▶ _Exercise prompt_
Take the lines below from the first through the one that contains "margin-top: 33px;" and copy them exactly.

(Stored items from a collection)
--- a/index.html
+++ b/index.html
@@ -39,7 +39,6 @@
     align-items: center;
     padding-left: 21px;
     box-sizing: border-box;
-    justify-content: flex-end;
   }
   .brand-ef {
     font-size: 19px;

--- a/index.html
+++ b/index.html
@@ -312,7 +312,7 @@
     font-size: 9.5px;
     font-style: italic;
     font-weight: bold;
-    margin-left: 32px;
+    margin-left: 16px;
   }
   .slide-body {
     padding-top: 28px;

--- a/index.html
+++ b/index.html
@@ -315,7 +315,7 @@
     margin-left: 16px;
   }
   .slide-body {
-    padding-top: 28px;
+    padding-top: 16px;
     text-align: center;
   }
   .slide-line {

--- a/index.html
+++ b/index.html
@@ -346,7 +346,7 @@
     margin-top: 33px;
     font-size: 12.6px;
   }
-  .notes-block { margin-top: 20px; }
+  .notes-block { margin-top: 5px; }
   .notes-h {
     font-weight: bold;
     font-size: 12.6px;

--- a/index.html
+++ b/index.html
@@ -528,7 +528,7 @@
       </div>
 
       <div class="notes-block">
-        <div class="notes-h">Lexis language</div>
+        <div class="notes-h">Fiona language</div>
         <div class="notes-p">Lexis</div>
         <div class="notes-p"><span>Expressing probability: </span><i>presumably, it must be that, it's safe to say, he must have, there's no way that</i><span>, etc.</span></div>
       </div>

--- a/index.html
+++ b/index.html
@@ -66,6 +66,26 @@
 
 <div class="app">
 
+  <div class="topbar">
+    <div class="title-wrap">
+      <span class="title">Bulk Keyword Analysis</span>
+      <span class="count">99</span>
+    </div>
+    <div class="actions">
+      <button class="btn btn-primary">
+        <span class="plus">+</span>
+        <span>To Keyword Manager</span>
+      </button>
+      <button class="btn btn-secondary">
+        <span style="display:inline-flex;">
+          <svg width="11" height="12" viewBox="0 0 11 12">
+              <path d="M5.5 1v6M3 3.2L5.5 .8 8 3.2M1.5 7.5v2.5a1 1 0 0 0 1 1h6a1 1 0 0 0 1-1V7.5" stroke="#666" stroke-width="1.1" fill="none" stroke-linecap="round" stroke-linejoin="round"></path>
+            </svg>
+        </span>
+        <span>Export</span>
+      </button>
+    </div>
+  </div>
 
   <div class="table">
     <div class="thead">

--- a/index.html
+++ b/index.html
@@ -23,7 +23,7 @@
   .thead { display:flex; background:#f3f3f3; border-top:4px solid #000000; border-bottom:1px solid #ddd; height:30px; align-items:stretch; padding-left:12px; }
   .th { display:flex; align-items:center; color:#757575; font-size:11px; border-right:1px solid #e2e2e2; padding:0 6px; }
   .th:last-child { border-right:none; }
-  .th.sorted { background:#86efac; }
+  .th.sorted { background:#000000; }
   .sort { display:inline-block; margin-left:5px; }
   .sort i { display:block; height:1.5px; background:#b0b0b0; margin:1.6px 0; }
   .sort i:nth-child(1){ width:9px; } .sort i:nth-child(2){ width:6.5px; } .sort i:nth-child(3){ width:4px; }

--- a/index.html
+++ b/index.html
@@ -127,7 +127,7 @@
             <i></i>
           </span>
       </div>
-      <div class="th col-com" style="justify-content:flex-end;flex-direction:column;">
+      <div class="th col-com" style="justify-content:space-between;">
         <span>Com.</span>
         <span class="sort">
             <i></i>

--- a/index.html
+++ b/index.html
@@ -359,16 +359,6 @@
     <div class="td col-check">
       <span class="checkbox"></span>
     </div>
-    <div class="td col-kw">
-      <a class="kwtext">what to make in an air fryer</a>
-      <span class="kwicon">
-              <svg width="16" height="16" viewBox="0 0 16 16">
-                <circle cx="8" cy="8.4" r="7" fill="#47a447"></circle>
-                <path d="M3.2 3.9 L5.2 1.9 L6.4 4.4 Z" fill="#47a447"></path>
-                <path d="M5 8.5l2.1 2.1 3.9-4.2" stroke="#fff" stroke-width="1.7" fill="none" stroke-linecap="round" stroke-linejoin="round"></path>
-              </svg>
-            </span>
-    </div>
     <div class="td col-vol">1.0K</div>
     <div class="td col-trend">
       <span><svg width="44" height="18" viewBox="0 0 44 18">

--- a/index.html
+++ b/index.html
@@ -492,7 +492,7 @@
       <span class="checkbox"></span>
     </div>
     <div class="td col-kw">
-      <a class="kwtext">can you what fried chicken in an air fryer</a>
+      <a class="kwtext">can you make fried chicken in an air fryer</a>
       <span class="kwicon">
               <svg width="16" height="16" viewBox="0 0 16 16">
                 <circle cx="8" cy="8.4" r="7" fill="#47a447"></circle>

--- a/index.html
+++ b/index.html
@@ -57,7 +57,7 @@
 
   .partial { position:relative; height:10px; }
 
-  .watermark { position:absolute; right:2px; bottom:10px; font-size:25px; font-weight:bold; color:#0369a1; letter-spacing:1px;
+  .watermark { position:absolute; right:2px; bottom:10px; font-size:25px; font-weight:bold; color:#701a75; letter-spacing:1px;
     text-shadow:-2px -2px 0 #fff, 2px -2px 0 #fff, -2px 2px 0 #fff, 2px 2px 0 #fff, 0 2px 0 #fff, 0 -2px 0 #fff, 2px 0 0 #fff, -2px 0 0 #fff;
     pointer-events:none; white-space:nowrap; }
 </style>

▶ _Worked solution_
--- a/index.html
+++ b/index.html
@@ -39,7 +39,6 @@
     align-items: center;
     padding-left: 21px;
     box-sizing: border-box;
-    justify-content: flex-end;
   }
   .brand-ef {
     font-size: 19px;

--- a/index.html
+++ b/index.html
@@ -312,7 +312,7 @@
     font-size: 9.5px;
     font-style: italic;
     font-weight: bold;
-    margin-left: 32px;
+    margin-left: 16px;
   }
   .slide-body {
     padding-top: 28px;

--- a/index.html
+++ b/index.html
@@ -315,7 +315,7 @@
     margin-left: 16px;
   }
   .slide-body {
-    padding-top: 28px;
+    padding-top: 16px;
     text-align: center;
   }
   .slide-line {

--- a/index.html
+++ b/index.html
@@ -346,7 +346,7 @@
     margin-top: 33px;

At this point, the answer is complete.